Отрезали и отбросили последнюю железяку, зажимавшую Ивана, бывшую раньше левой дверью. Когда его вытаскивали и укладывали на носилки, каждое движение санитаров вызывало перемещение сломанных костей, что причиняло страдание, и от этого он снова вышел из тела. Сразу стало легко и покойно. Он видел, как носилки с его телом вкатили на роликах в фургончик скорой помощи.
– «А может быть не надо … ТУДА опять? ЗДЕСЬ так легко, просторно и светло! Но, Лена одна останется с двумя … Как они выживут? Мать не переживёт … Мало, что отца похоронили, ещё и меня придётся… А Тетёркин всю мою работу по-своему повернёт, а он ведь не прав … Все мои потуги прахом пойдут …, если я … Нет, надо выжить!»
Вдруг мгновенно возникло воспоминание, как вспышка прожектора. Дед-фронтовик рассказывал ему, мальцу, как ходили врукопашку на немецкие траншеи:
– ППШ за спиной приторочен, а в руках сапёрная лопатка и финка. Первый раз было страшно. «Волю в кулак и не боись! – так командовал комроты молодым бойцам – режь фрица в его логове!»
Дед умер – далеко за девяносто ему было … а как приболеет, так сожмёт кулачёк свой старческий: «Волю в кулак, Ванька, поживём ещё!». До самой смерти трудился дед, то столярничал, то в огороде копался.
–«А мне ведь и сорока ещё нет, – подумал Иван (или его сознание?) – Волю в кулак! – сказал он себе. – Ты обязан выжить! Ведь не всё ещё в этой жизни сделано».
Он снова почувствовал боль.
– Дышит опять! Обезболивающего! – издалека послышался голос. Его везли в больницу.
Ему сделали несколько уколов. Медленно по искалеченному телу пошло расслабляющее облегчение. Иван понял, что он просто засыпает, что смерть подождёт.

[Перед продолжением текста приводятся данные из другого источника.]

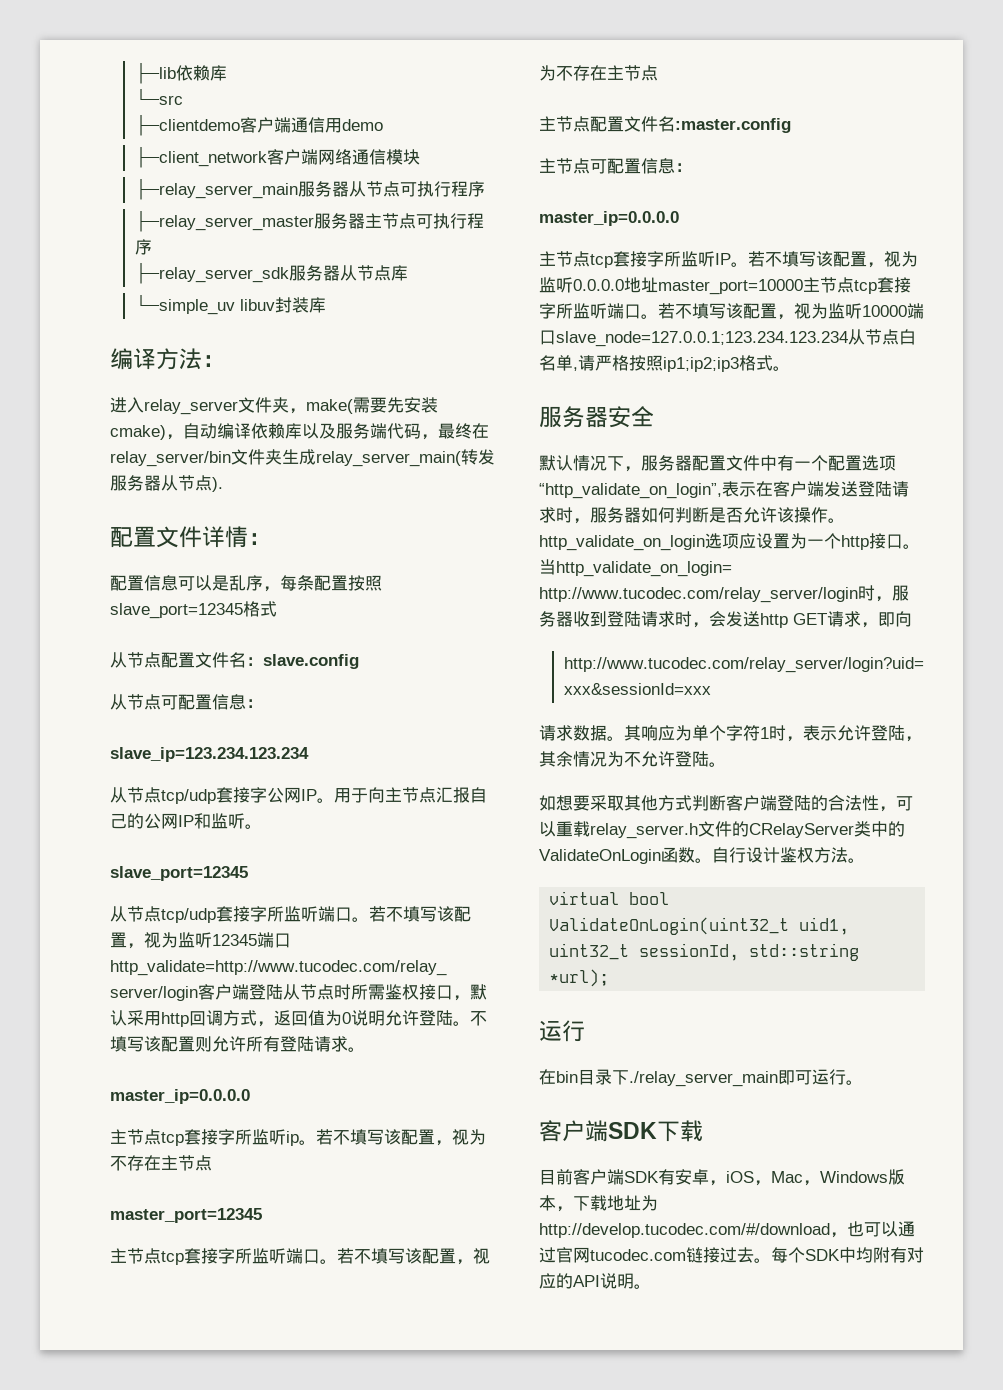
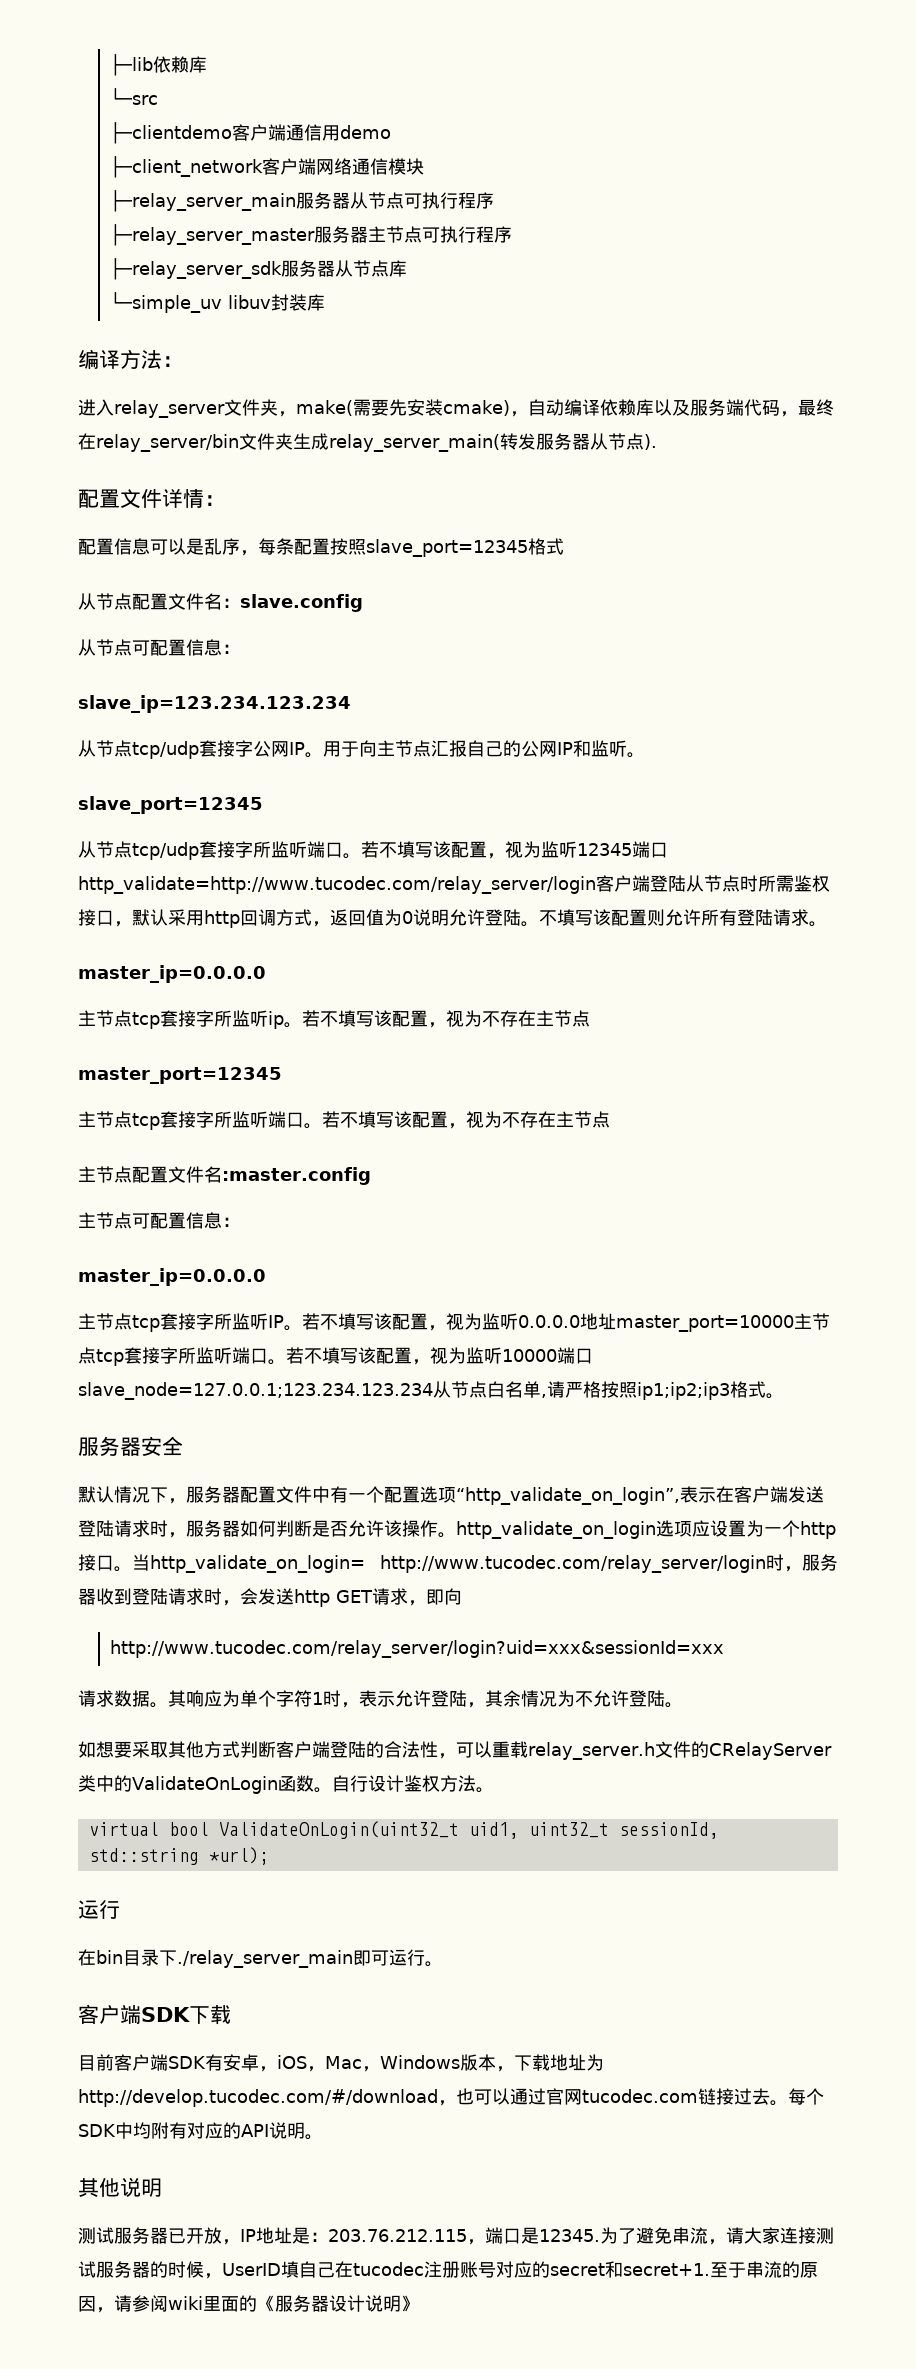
(651, 1286) none -> [78,2177,162,2197] [78,2227,834,2245] [78,2261,818,2279] [78,2295,419,2313] // 其他说明 // 测试服务器已开放，IP地址是：203.76.212.115，端口是12345.为了避免串流，请大家连接测试服务器的时候，UserID填自己在tucodec注册账号对应的secret和secret+1.至于串流的原因，请参阅wiki里面的《服务器设计说明》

Два-три дня после этой аварии по городу ходил слушок: некая женщина рассказывала, что над тем перекрёстком она будто бы видела фантом в виде головы ящерицы или динозавра какого-то со светящейся короной на голове, бледный такой фантом, или призрак, что ли. Большинство горожан отнеслось к этой чепухе со скепсисом и насмешкой: «Ну мало ли что может привидеться шизофреничке или пьянчужке». Но, были и такие, из числа присутствовавших при аварии, которые задумывались и бормотали неопределённо вполголоса: «А-а … м-может, … а-а хрен его знает …», и пожимали плечами. Может быть им тоже что-то привиделось, но они не поняли? Впрочем, вскорости люди об этой аварии забыли. Ведь случались аварии и до этой, и потом ещё будут, к сожалению, конечно.